The backlog shows again why the federal immigration system can’t keep increasing front-end enforcement without sufficient funding for back-end adjudication, Aaron Reichlin-Melnick, policy director at American Immigration Council, explained in a tweet last year. In the last 20 years, the Border Patrol’s annual budget has grown by $3.6 billion, compared to $568 million growth in the immigration court’s budget, Reichlin-Melnick said. Essentially, Border Patrol’s budget has grown six times more than immigration courts’.
However, Cole says he doesn’t think the lack of staffing in immigration courts is an issue of funding.
“I think it’s just an issue of management,” Cole said. “I think the way the immigration courts are run by the Department of Justice is very inefficient. And you have a court system buried in a law enforcement agency, and it doesn’t get the attention.”
When the EOIR hires new immigration judges, there is media attention, as the big announcements come with press releases — just like last week. But while judges are trying to fight the backlog, “the reality is the hiring of judges loses a lot of its importance if the support staff is not there with the judge,” Cole said.
In Chicago, where Cole serves as an immigration judge, there are over 93,000 pending cases — that total increased by more than 100% from 2s019 to date. For the period covering fiscal years 2017 through 2022, Cole decided on 501 asylum claims. But more staffers likely would’ve let him work through more case.
New York is ranked seventh among the top ten states with the longest average wait times in the immigration courts. Some migrants have had to wait for more than three years for a chance to stand in front of a judge. There are close to 190,000 pending cases in New York, and cases have increased 53% from 2019 to date.
Recent data (through December 2022) from Syracuse University’s TRAC shows that there are over two million deportation cases pending in immigration courts. If the backlog were a city, it would be the fifth largest in the country, just after Houston, TRAC analysis noted.
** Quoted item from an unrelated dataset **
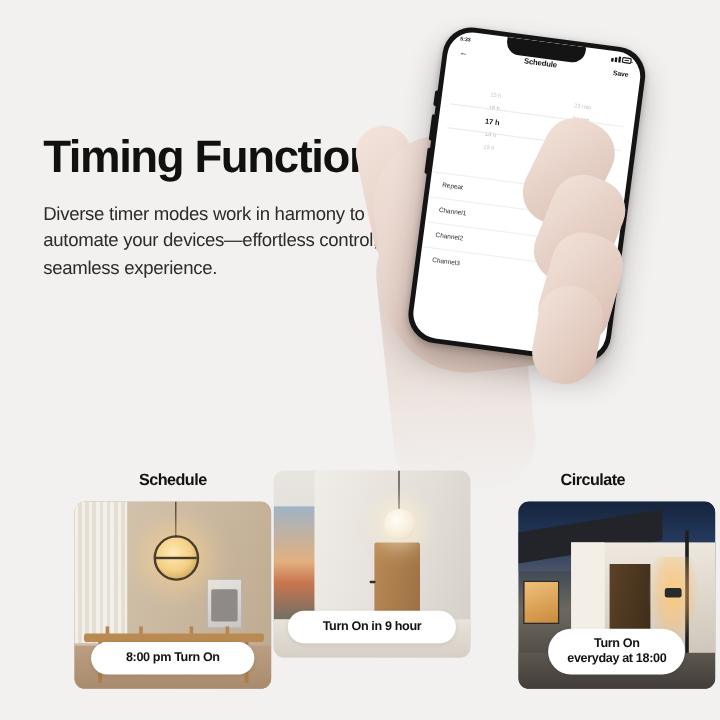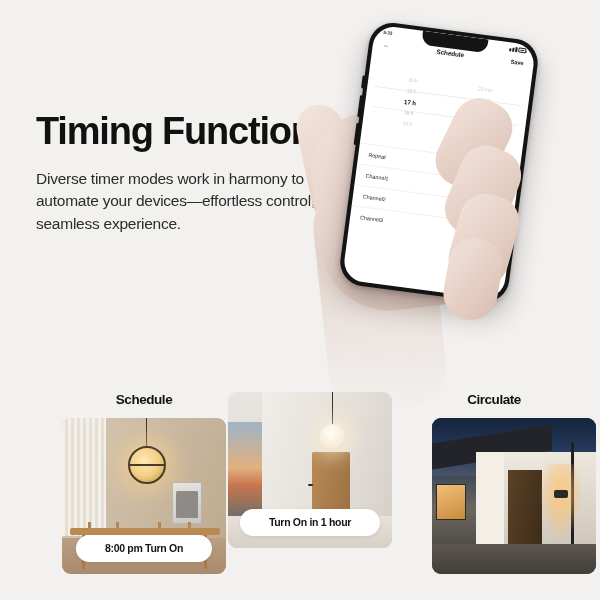"Turn On in 1 hour" div.pill { text: 1 -> 9 }
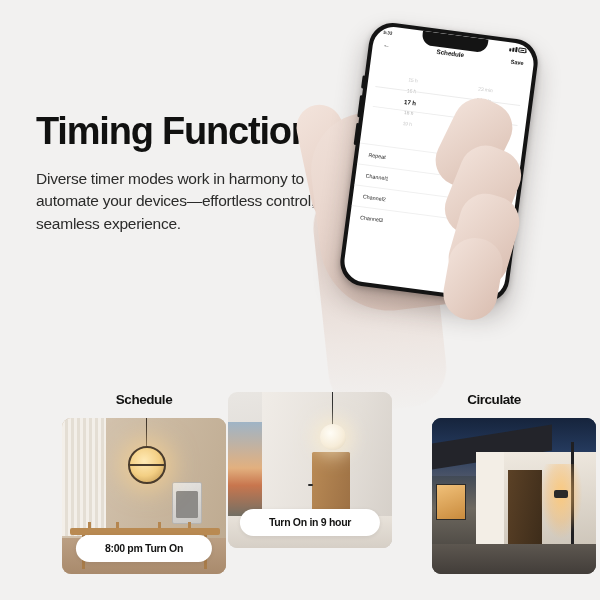"Turn On" div.pill { html: none -> <div> <span>Turn On</span><br> <span>everyday at 18:00</span> </div> }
The most significant increase in pending cases was during the Trump administration, when border enforcement policies were the most stringent.
Balanced hiring is key
Among this new hiring class of 23, there are seven former ICE attorneys — which is not rare. Back in 2018, when the EOIR announced a new hiring class of 46 judges, there were 19 former ICE attorneys. That same year, the EOIR announced 16 judges in November, among which 10 had worked for the ICE Office of Chief Counsel. In New York state, more than 20 immigration judges worked for ICE.
These scenarios are a telling example of the need for balanced hiring, which immigrant rights’ advocates and experts agree on. But they also express the importance of having judges with prior immigration experience.
“Good judges come from a variety of backgrounds,” explains Cole. “There’s no one model of the right experience for a judge,” he told Documented.
“I actually think that when someone has prior immigration experience, they might be able to hit the ground running a little bit quicker because they’re used to the immigration issues,” he said. “But it really doesn’t mean that they’re going to be more pro-government.”
Allan Wernick, director of CUNY Citizenship Now, a free citizenship and immigration service project, also told Documented: “I’m not much concerned about a judge’s background. People change. The most hated judge I have heard of I met when in law school was a far-left Marxist. Another who came from private practice is among the most restrictive. Some of the most generous have been former trial attorneys.”
This story was updated on Feb. 14 to correct “legal systems law clerks” to “legal assistants and law clerks.”